Downtown Baltimore has shifted to the east in recent years, and now a business advocacy group with special taxing power hopes to follow the growth, and the money, all the way to Fells Point.
The nonprofit Downtown Partnership of Baltimore Inc. wants state legislative authority to extend its domain to Inner Harbor East, the western edge of Fells Point and everything in between - but not close-knit Little Italy.
The new borders would mark the first expansion since the district, the Downtown Management Authority, was formed in 1992. It would mean greater power for the partnership, and increase its role as a supplemental provider of services in the city center.
In addition to paying city real estate taxes, property owners in the district pay a surcharge to cover the cost of public safety guides, cleaning crews, video monitors, landscaping and other services.
"We believe the property owners and tenants very much want to see it happen," said Michele Whelley, the partnership's president.
She said several of the 50 owners in the area approached her a year or so ago to see if the group's services could be provided. Among them was H&S; Bakery owner John Paterakis Sr., who has large tracts of property in the area.
Even if the General Assembly gives its blessing to the legislation, the taxing district will not necessarily expand. City Council approval would be required, and 60 percent of property owners must agree to pay more for the services.

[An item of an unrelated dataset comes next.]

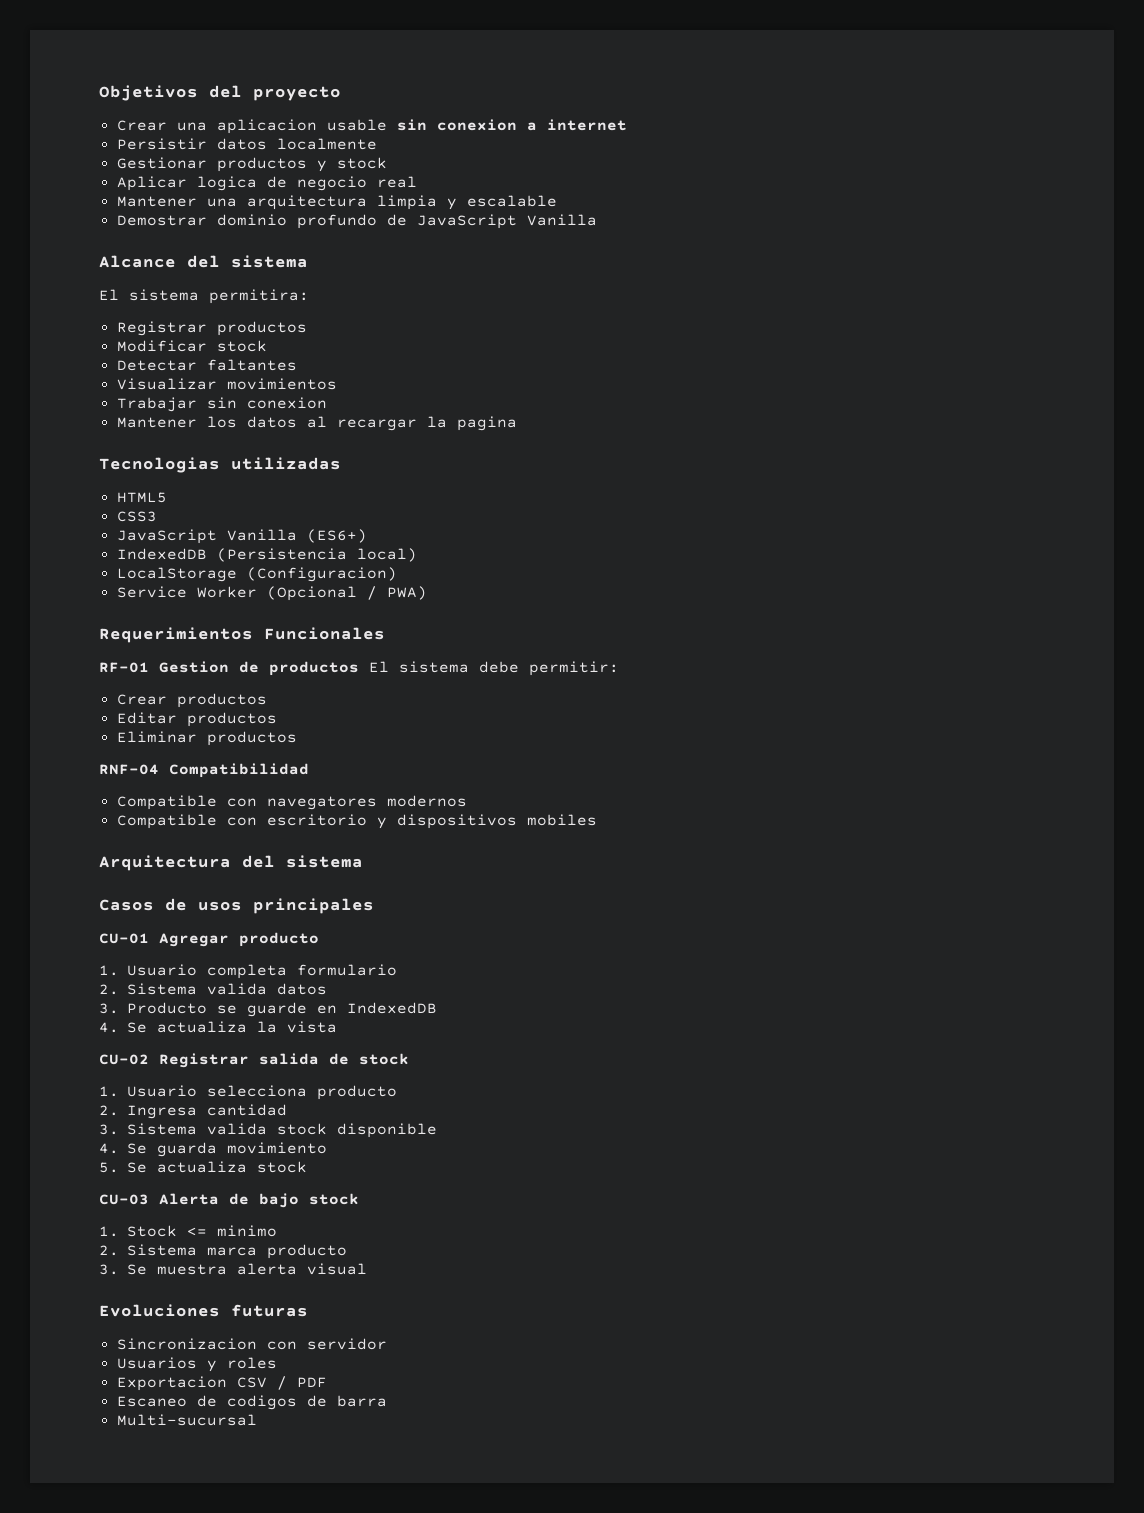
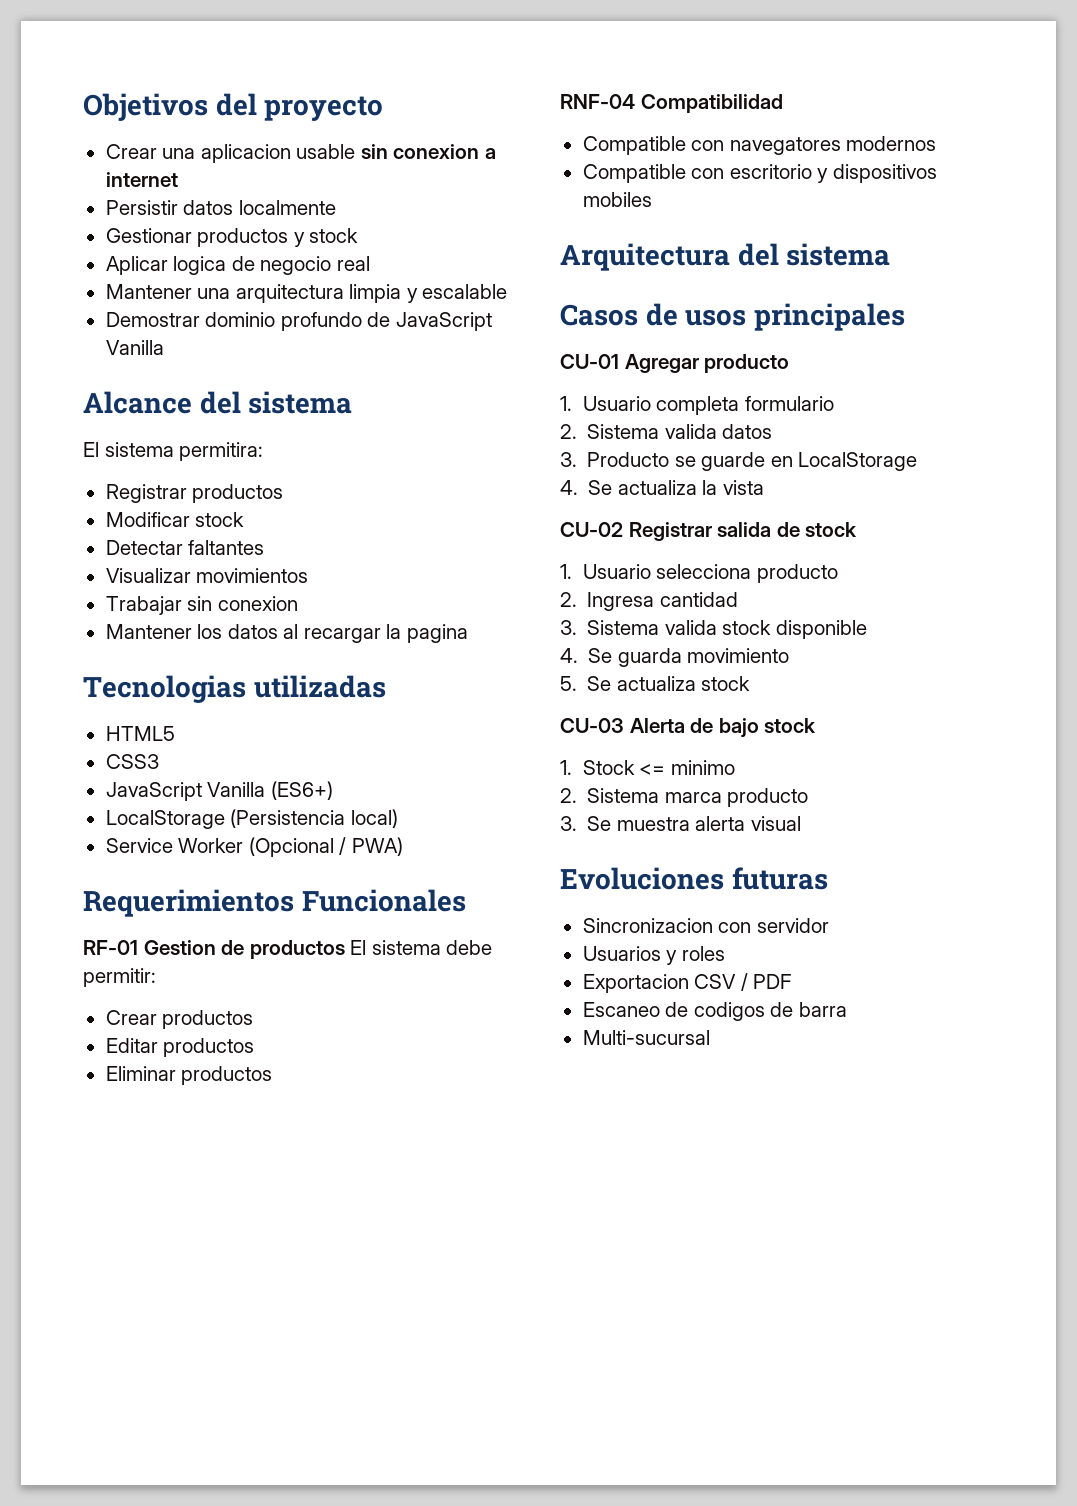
- IndexedDB (Persistencia local)
+ LocalStorage (Persistencia local)
- LocalStorage (Configuracion)
- 3. Producto se guarde en IndexedDB
+ 3. Producto se guarde en LocalStorage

The new territory would be shaped like a fist, moving down President Street past the Baltimore Marriott Waterfront Hotel, pushing east along Fleet and Aliceanna streets and taking in some older industrial businesses such as Meyer Seed Co.
The southern edge would encompass the cleared AlliedSignal property, which Paterakis plans to develop with C. William Struever. The southeast corner would end at another Struever-Paterakis venture, Bond Street Wharf, now home to the headquarters of the RTKL architecture firm.

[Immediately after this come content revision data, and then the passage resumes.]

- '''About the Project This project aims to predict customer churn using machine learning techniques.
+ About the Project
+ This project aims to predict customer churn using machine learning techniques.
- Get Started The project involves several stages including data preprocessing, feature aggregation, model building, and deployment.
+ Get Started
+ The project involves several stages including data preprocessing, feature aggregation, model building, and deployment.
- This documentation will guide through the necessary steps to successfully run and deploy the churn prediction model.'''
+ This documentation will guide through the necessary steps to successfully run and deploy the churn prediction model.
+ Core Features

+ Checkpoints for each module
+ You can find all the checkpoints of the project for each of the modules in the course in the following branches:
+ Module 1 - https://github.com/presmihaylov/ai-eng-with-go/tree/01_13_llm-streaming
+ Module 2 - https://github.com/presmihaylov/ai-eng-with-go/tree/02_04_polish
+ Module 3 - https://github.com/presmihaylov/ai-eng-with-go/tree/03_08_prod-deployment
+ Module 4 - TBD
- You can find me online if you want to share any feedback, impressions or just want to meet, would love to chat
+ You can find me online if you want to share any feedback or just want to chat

Whelley asked Little Italy community leaders if they wanted to be included, but they declined.
"Little Italy is a unique community in that we've always taken care of our own," said Mary Ann Cricchio, co-owner of Da Mimmo Restaurant and president of the Little Italy Restaurant Association.
Cricchio supports the expansion but said in her neighborhood "there really isn't a need. If there was some pressing need, believe you me, I would be the first one calling Miss Michele begging her to put it over here."

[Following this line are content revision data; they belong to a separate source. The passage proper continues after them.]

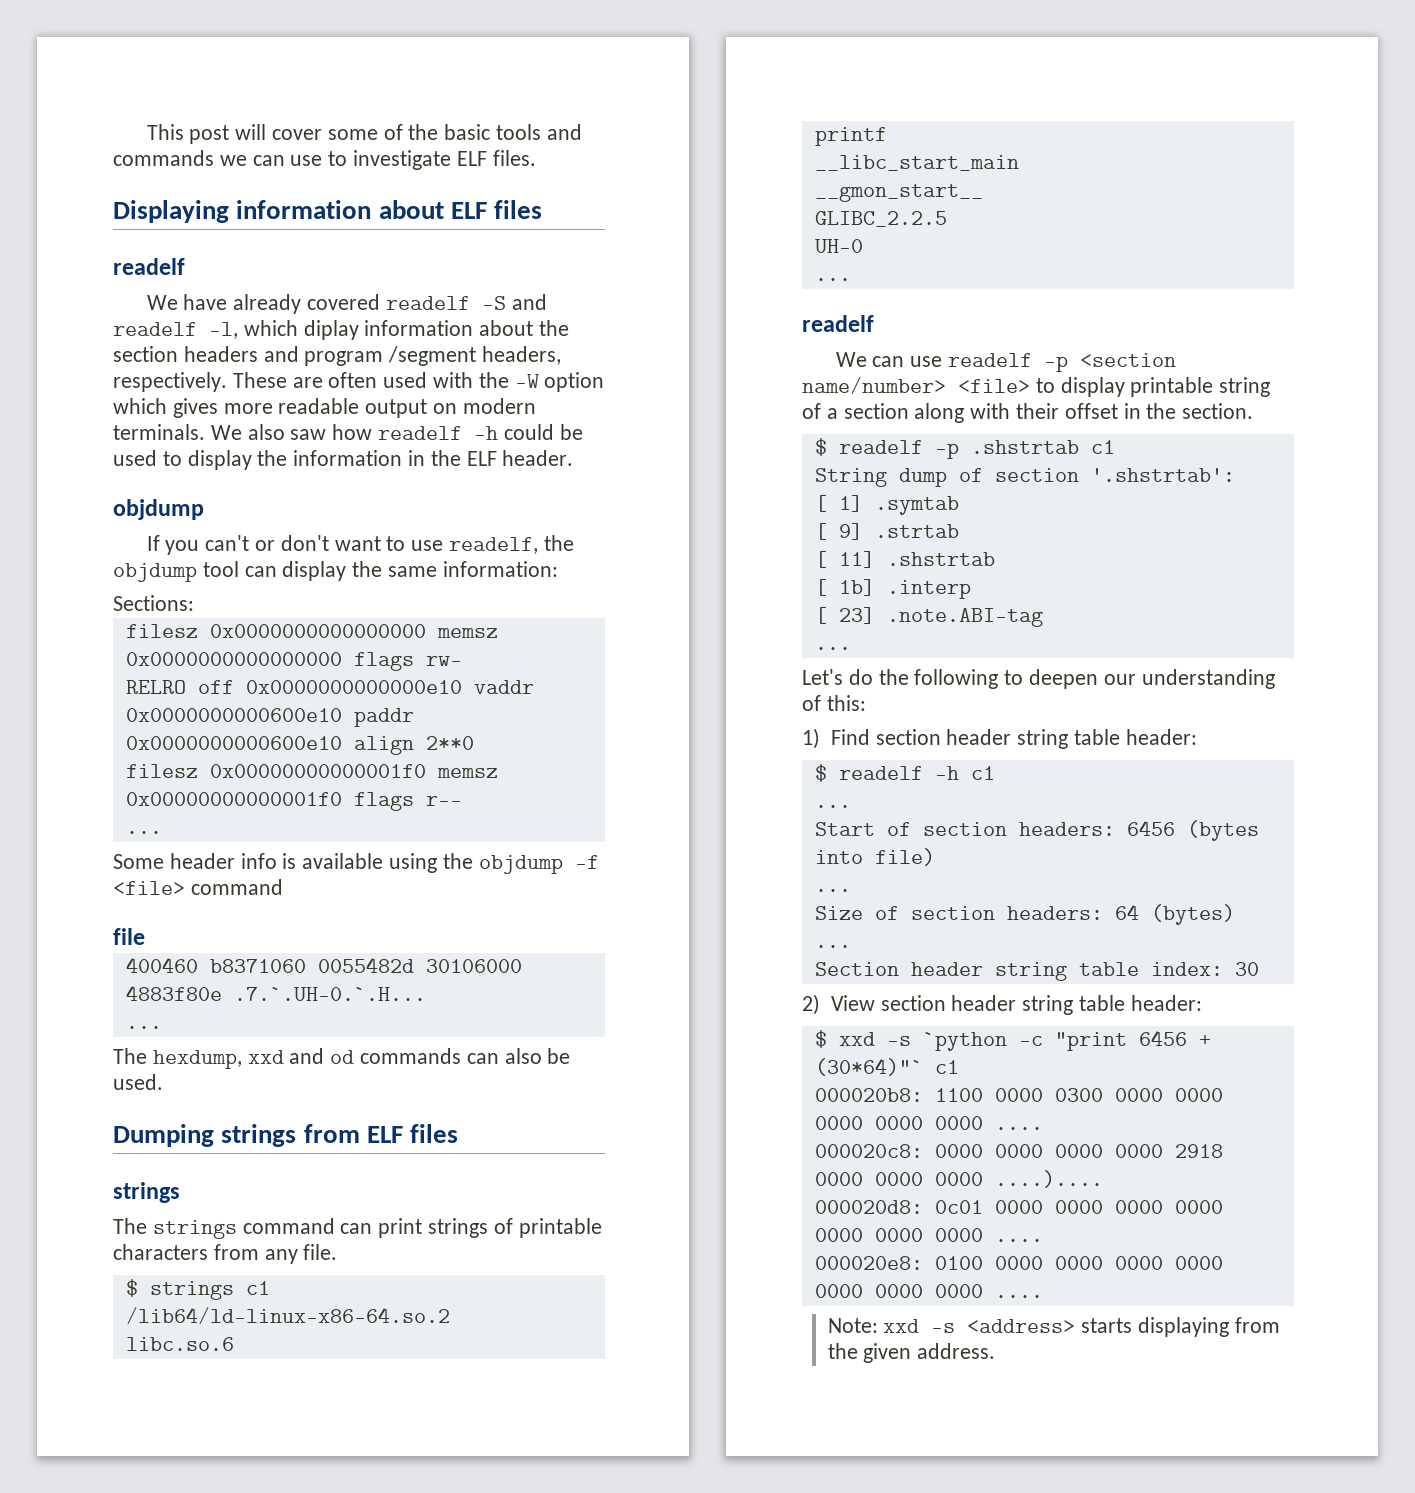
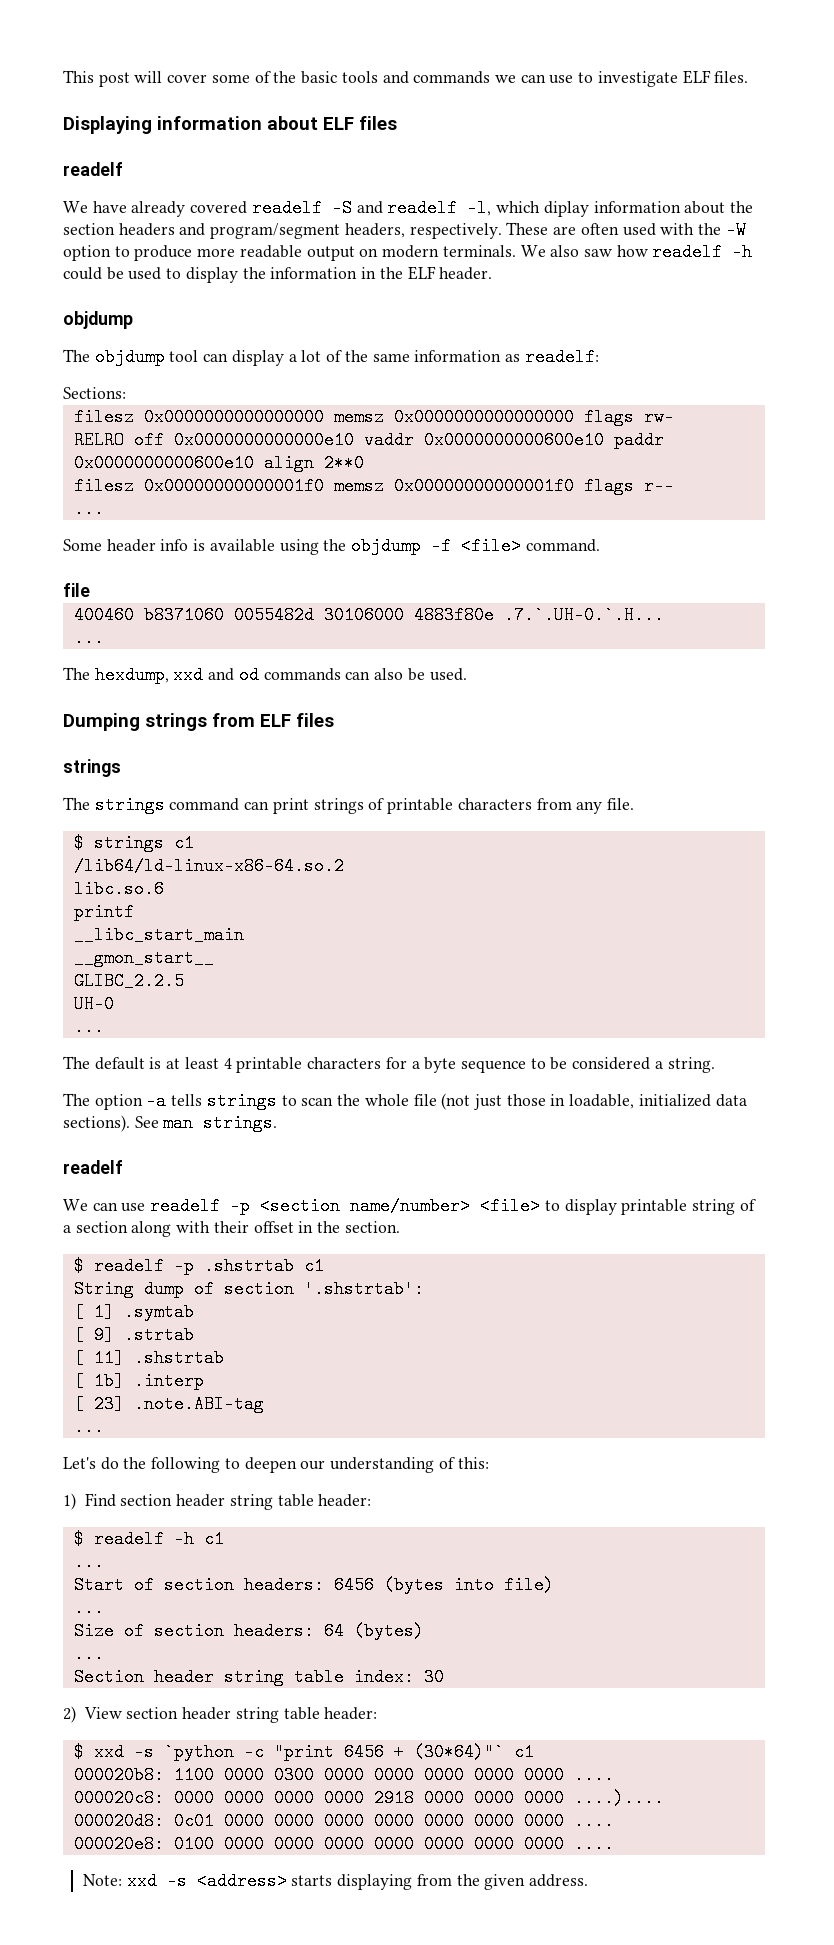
- We have already covered readelf -S and readelf -l, which diplay information about the section headers and program /segment headers, respectively.
+ We have already covered readelf -S and readelf -l, which diplay information about the section headers and program/segment headers, respectively.
- These are often used with the -W option which gives more readable output on modern terminals.
+ These are often used with the -W option to produce more readable output on modern terminals.
- If you can't or don't want to use readelf, the objdump tool can display the same information:
+ The objdump tool can display a lot of the same information as readelf:
- Some header info is available using the objdump -f <file> command
+ Some header info is available using the objdump -f <file> command.
+ The default is at least 4 printable characters for a byte sequence to be considered a string.
+ The option -a tells strings to scan the whole file (not just those in loadable, initialized data sections). See man strings.

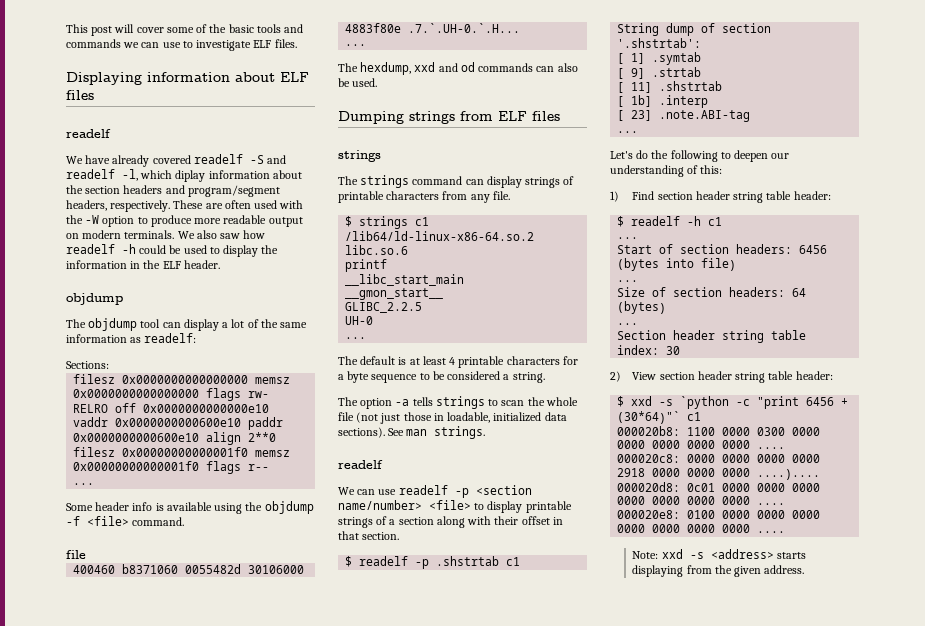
- The strings command can print strings of printable characters from any file.
+ The strings command can display strings of printable characters from any file.
- We can use readelf -p <section name/number> <file> to display printable string of a section along with their offset in the section.
+ We can use readelf -p <section name/number> <file> to display printable strings of a section along with their offset in that section.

It does not make sense to pay for services you don't need, Cricchio said. Property owners in the existing 106-block district - roughly from Centre to Pratt streets, and from Greene to President streets - annually pay 13.8 cents per $100 of assessed property value. A property assessed at $1 million, therefore, would owe $1,380 a year.
Struever thinks the cost is worth it. "We think the Downtown Partnership is a good investment in creating a better neighborhood for everybody. One thing about the waterfront is it's the great meeting place of our region," he said.